[Exercise description] Exactly as they appear below, repeat the lines from the one with "line-height: 25px;" through the one with "border: 1px solid #707070;", and no others.

[Dataset]
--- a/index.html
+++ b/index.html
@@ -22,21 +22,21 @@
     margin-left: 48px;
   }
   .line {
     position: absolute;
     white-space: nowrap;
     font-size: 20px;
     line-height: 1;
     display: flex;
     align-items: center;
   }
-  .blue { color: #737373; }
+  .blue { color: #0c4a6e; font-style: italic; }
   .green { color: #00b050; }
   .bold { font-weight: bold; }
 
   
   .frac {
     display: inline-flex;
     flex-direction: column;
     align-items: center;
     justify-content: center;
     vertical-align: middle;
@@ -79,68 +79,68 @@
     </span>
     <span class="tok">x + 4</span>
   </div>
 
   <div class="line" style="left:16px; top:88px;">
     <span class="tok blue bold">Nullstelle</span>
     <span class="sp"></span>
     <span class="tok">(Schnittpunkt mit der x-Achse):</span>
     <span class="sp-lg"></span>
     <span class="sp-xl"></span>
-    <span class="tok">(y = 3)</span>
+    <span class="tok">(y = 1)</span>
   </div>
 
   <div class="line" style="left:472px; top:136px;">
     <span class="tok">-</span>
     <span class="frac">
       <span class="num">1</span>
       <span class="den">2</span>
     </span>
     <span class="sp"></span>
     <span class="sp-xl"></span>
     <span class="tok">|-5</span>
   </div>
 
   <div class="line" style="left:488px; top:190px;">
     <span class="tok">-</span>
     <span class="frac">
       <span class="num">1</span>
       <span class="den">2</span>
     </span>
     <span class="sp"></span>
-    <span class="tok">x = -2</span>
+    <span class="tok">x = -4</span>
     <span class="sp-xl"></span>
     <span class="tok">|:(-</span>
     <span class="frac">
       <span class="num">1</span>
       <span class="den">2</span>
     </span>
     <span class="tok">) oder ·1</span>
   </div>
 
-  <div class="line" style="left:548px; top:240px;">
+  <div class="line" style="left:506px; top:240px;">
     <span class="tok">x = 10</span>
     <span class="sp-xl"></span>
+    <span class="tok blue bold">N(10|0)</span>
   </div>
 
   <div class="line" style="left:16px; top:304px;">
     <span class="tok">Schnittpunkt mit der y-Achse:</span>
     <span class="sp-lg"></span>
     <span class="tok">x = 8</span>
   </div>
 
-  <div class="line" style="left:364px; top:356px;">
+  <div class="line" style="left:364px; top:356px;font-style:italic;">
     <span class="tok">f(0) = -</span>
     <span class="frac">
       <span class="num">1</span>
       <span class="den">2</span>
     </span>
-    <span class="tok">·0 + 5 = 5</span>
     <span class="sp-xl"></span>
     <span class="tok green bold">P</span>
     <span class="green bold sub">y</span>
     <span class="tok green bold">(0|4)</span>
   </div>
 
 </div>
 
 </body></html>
---
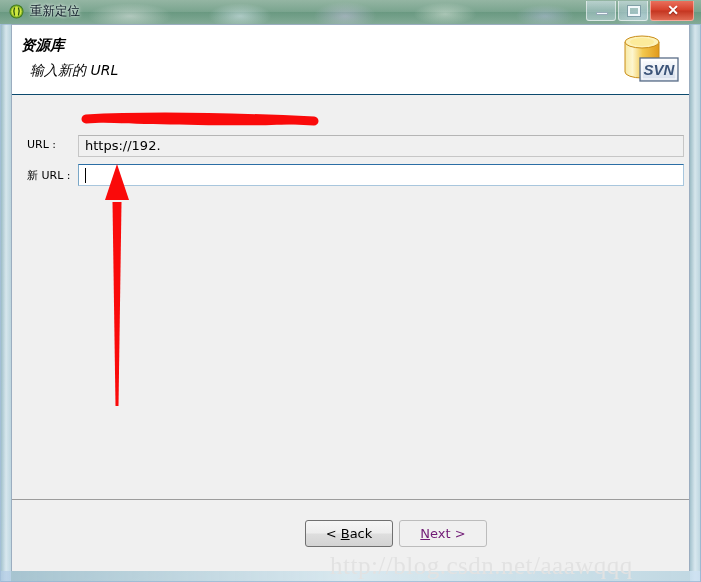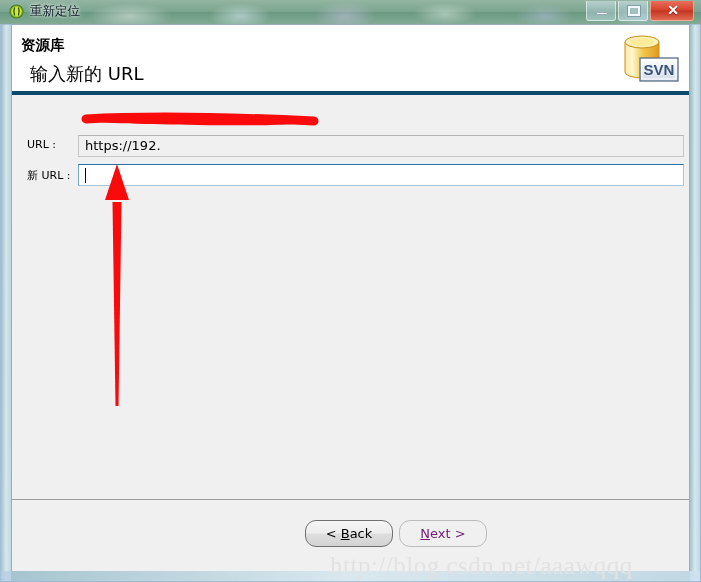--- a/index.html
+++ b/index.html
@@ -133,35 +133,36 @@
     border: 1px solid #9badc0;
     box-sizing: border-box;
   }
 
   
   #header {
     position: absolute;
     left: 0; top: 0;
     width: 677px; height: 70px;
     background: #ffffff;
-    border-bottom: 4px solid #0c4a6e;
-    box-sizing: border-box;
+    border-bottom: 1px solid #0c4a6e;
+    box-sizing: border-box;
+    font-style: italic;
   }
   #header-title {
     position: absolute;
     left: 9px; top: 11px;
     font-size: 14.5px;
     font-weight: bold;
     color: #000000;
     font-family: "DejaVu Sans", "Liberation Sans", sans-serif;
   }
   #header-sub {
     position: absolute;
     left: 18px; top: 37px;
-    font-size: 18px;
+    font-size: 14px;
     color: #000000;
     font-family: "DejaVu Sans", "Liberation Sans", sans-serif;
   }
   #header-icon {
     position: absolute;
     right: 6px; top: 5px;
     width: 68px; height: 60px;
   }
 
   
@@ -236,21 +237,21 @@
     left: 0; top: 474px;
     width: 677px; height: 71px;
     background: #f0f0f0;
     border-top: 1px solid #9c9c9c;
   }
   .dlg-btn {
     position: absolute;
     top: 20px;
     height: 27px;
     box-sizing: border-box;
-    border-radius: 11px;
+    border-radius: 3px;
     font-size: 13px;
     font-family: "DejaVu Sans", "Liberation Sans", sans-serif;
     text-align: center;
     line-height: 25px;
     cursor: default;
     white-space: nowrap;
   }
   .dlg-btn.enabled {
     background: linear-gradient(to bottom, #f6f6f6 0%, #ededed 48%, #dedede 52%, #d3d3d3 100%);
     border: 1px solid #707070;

[Result for this task]
     line-height: 25px;
     cursor: default;
     white-space: nowrap;
   }
   .dlg-btn.enabled {
     background: linear-gradient(to bottom, #f6f6f6 0%, #ededed 48%, #dedede 52%, #d3d3d3 100%);
     border: 1px solid #707070;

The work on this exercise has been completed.